***** DATA LISTING
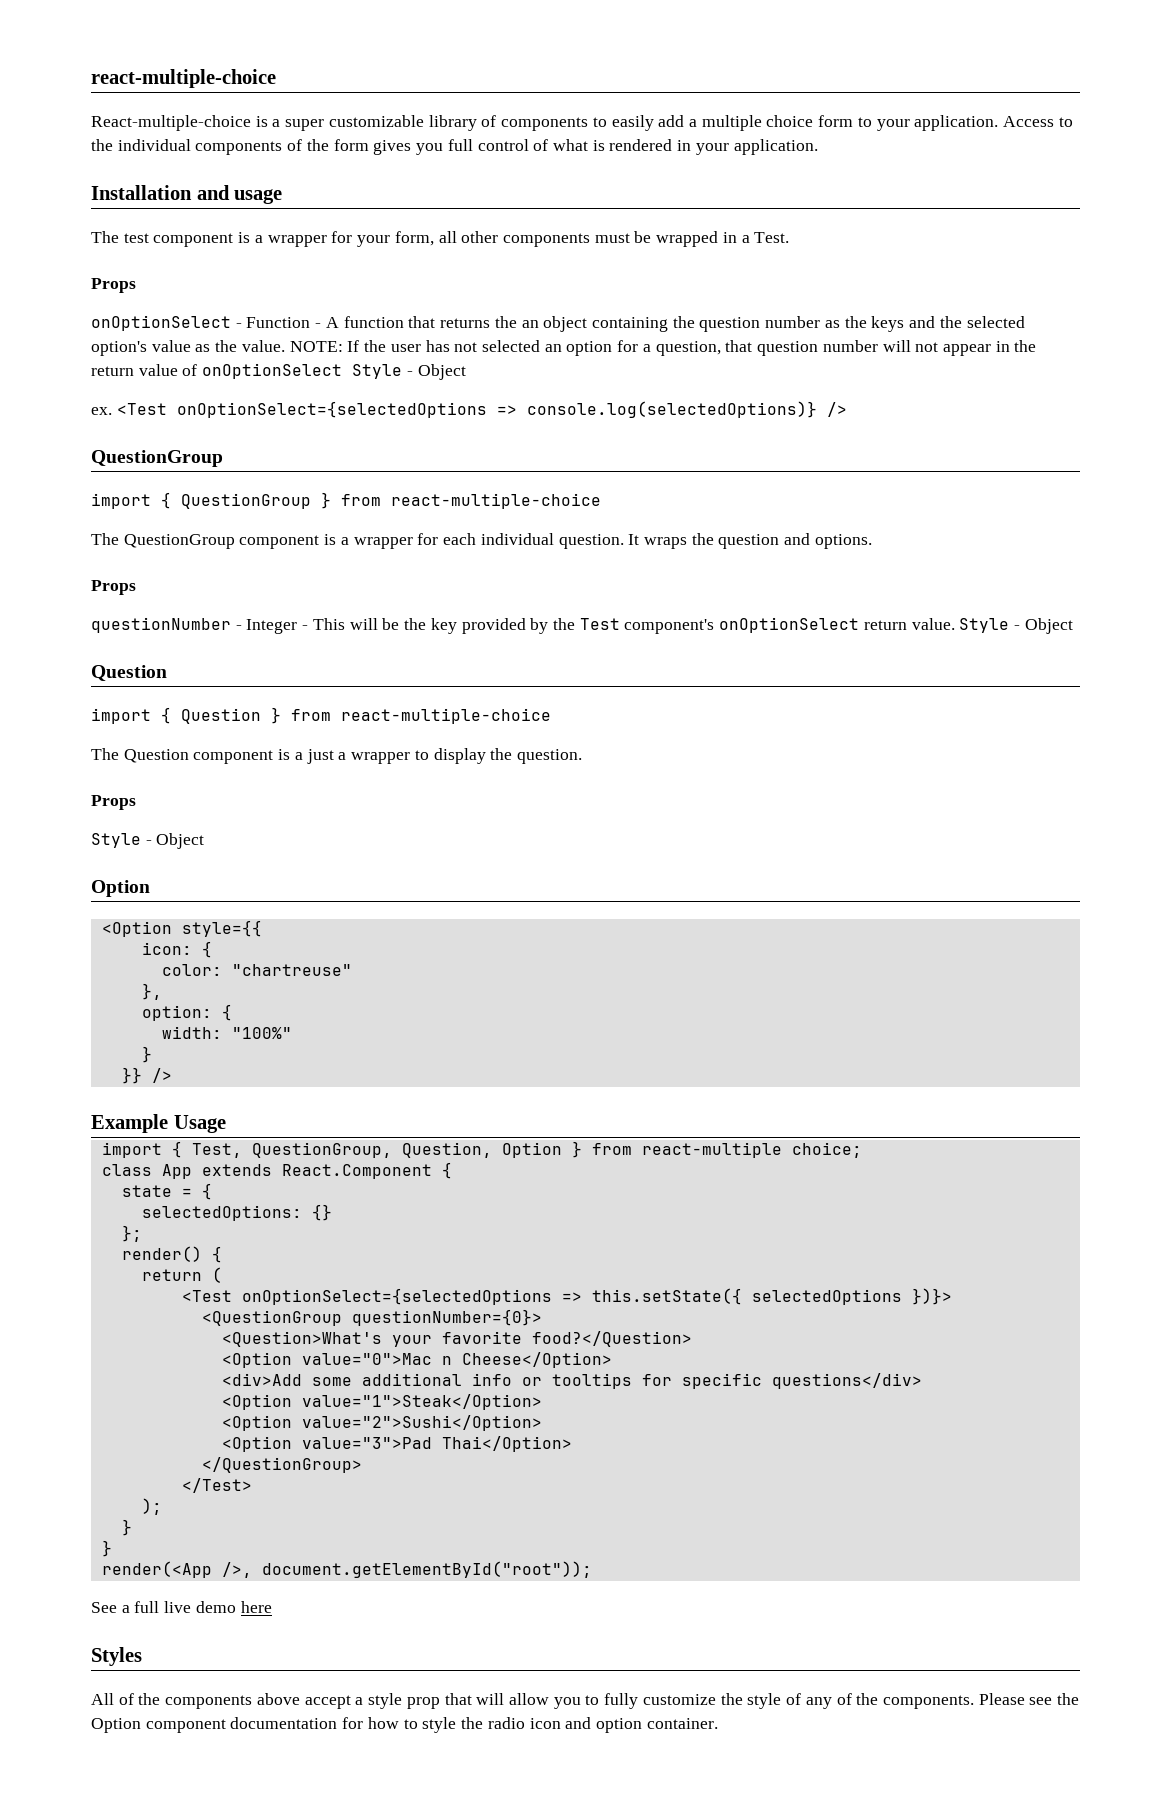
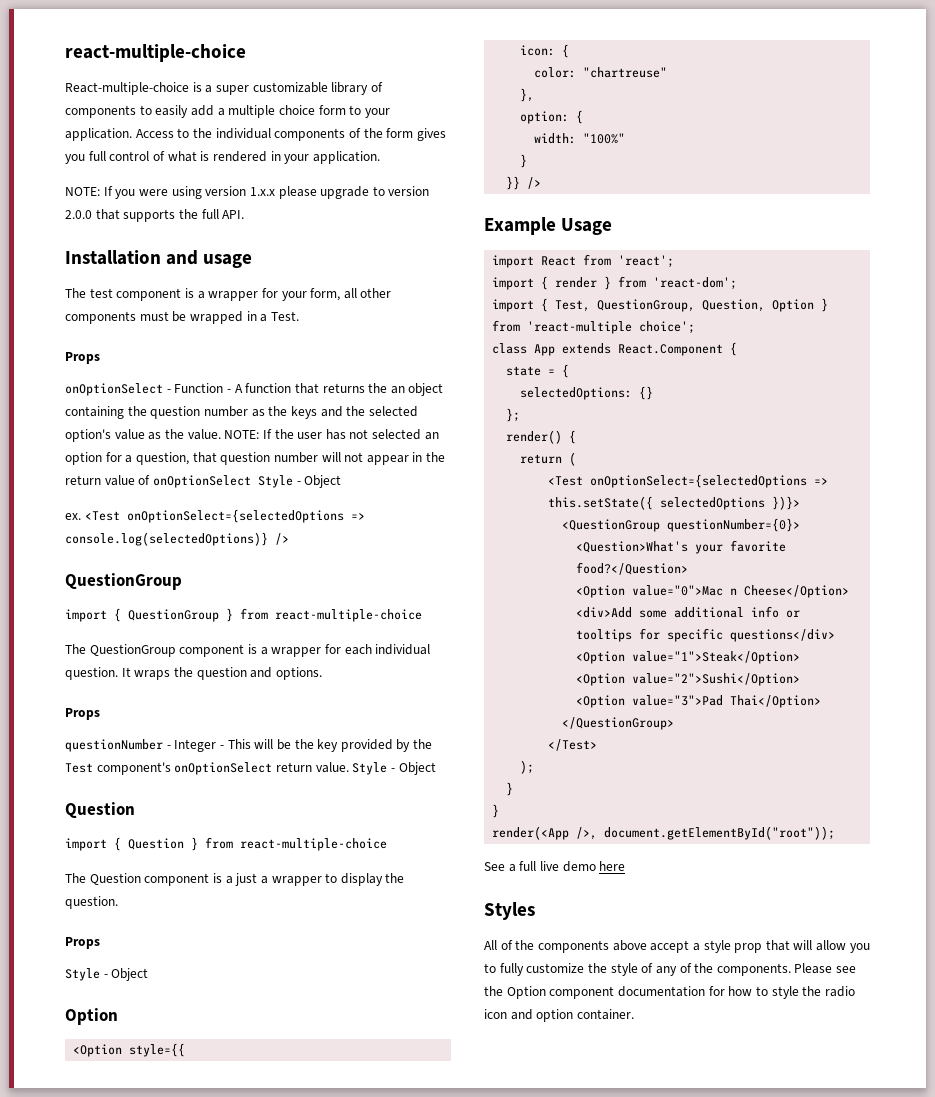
+ NOTE: If you were using version 1.x.x please upgrade to version 2.0.0 that supports the full API.
+ import React from 'react';
+ import { render } from 'react-dom';
- import { Test, QuestionGroup, Question, Option } from react-multiple choice;
+ import { Test, QuestionGroup, Question, Option } from 'react-multiple choice';

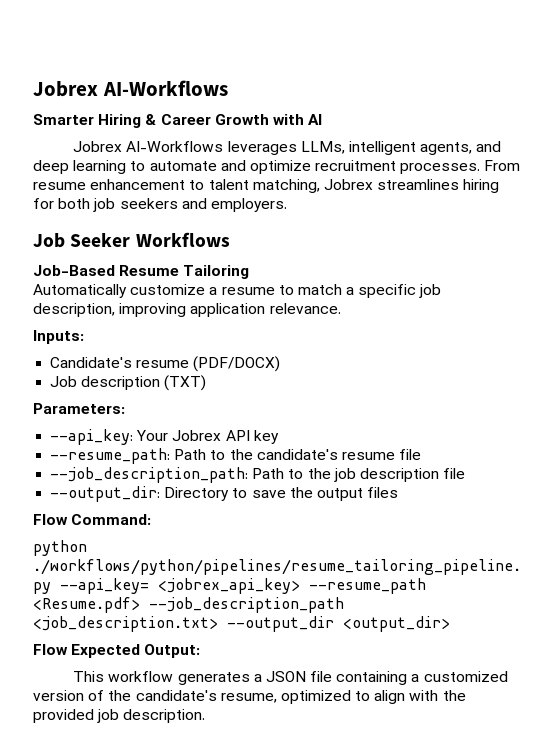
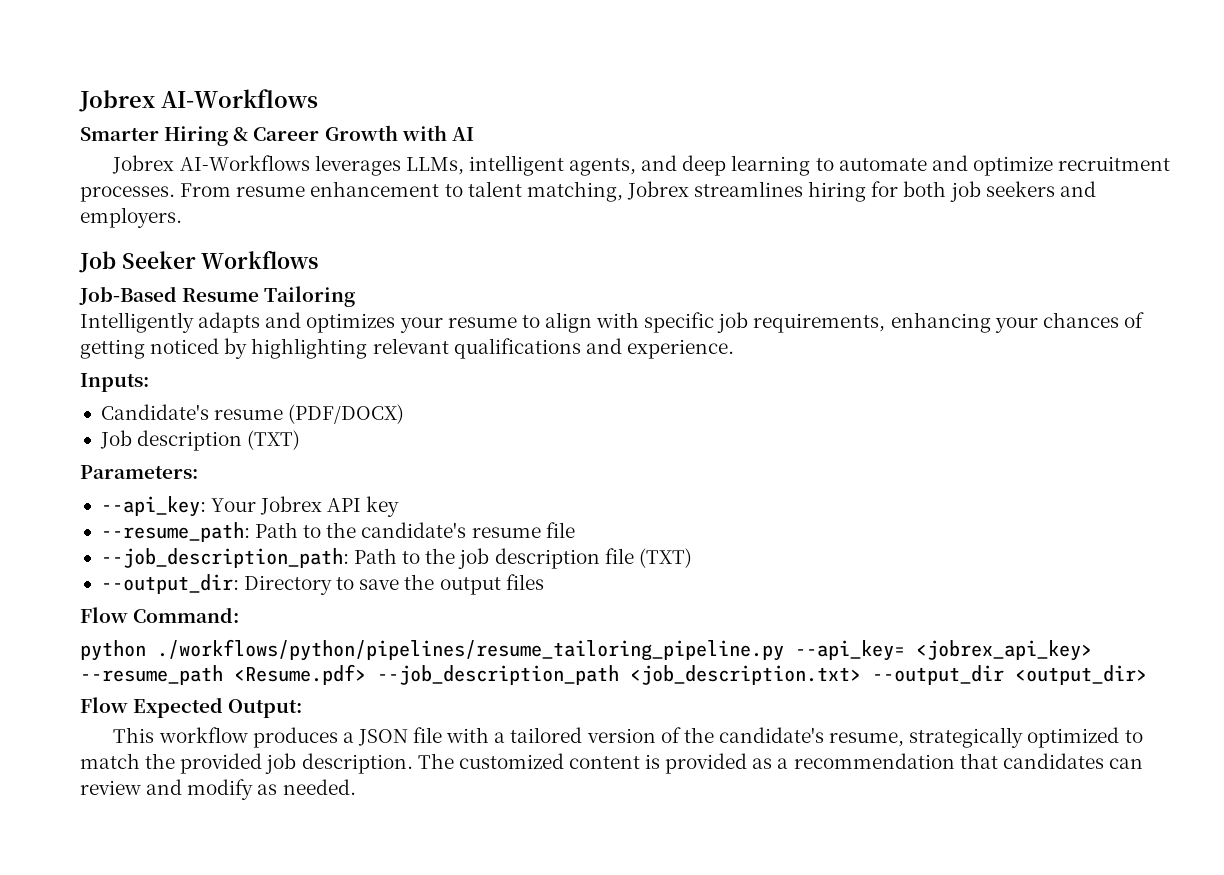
- Automatically customize a resume to match a specific job description, improving application relevance.
+ Intelligently adapts and optimizes your resume to align with specific job requirements, enhancing your chances of getting noticed by highlighting relevant qualifications and experience.
- --job_description_path: Path to the job description file
+ --job_description_path: Path to the job description file (TXT)
- This workflow generates a JSON file containing a customized version of the candidate's resume, optimized to align with the provided job description.
+ This workflow produces a JSON file with a tailored version of the candidate's resume, strategically optimized to match the provided job description.
+ The customized content is provided as a recommendation that candidates can review and modify as needed.

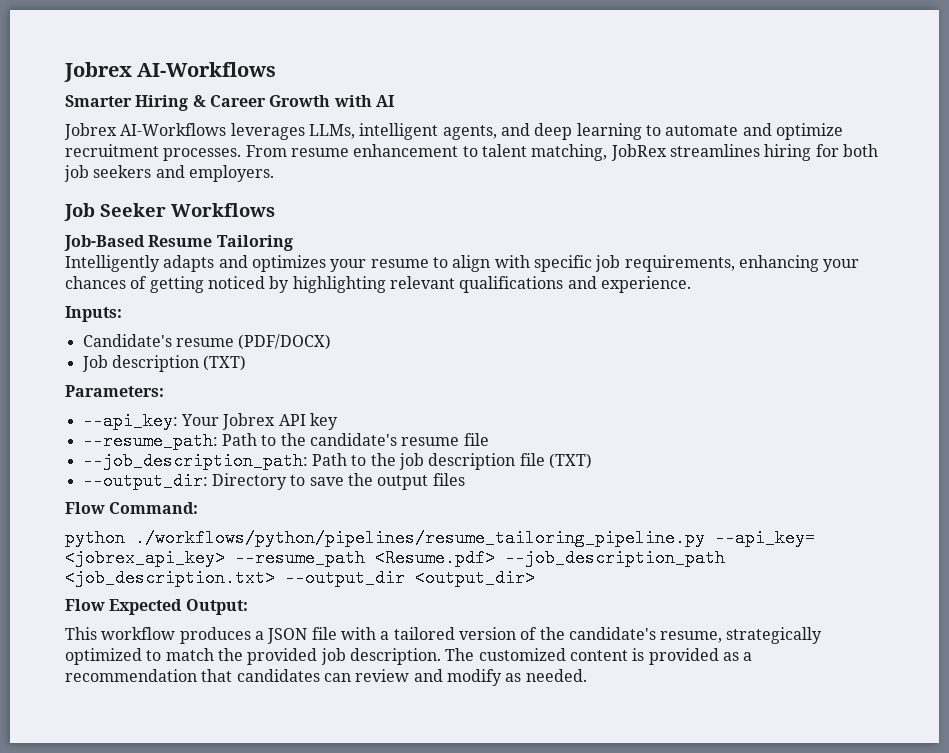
- From resume enhancement to talent matching, Jobrex streamlines hiring for both job seekers and employers.
+ From resume enhancement to talent matching, JobRex streamlines hiring for both job seekers and employers.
**********
— ABOUT THIS EXERCISE —
Omit the pictures, then quote the rest of the material above exactly.

— SOLUTION TO THE EXERCISE —
+ NOTE: If you were using version 1.x.x please upgrade to version 2.0.0 that supports the full API.
+ import React from 'react';
+ import { render } from 'react-dom';
- import { Test, QuestionGroup, Question, Option } from react-multiple choice;
+ import { Test, QuestionGroup, Question, Option } from 'react-multiple choice';

- Automatically customize a resume to match a specific job description, improving application relevance.
+ Intelligently adapts and optimizes your resume to align with specific job requirements, enhancing your chances of getting noticed by highlighting relevant qualifications and experience.
- --job_description_path: Path to the job description file
+ --job_description_path: Path to the job description file (TXT)
- This workflow generates a JSON file containing a customized version of the candidate's resume, optimized to align with the provided job description.
+ This workflow produces a JSON file with a tailored version of the candidate's resume, strategically optimized to match the provided job description.
+ The customized content is provided as a recommendation that candidates can review and modify as needed.

- From resume enhancement to talent matching, Jobrex streamlines hiring for both job seekers and employers.
+ From resume enhancement to talent matching, JobRex streamlines hiring for both job seekers and employers.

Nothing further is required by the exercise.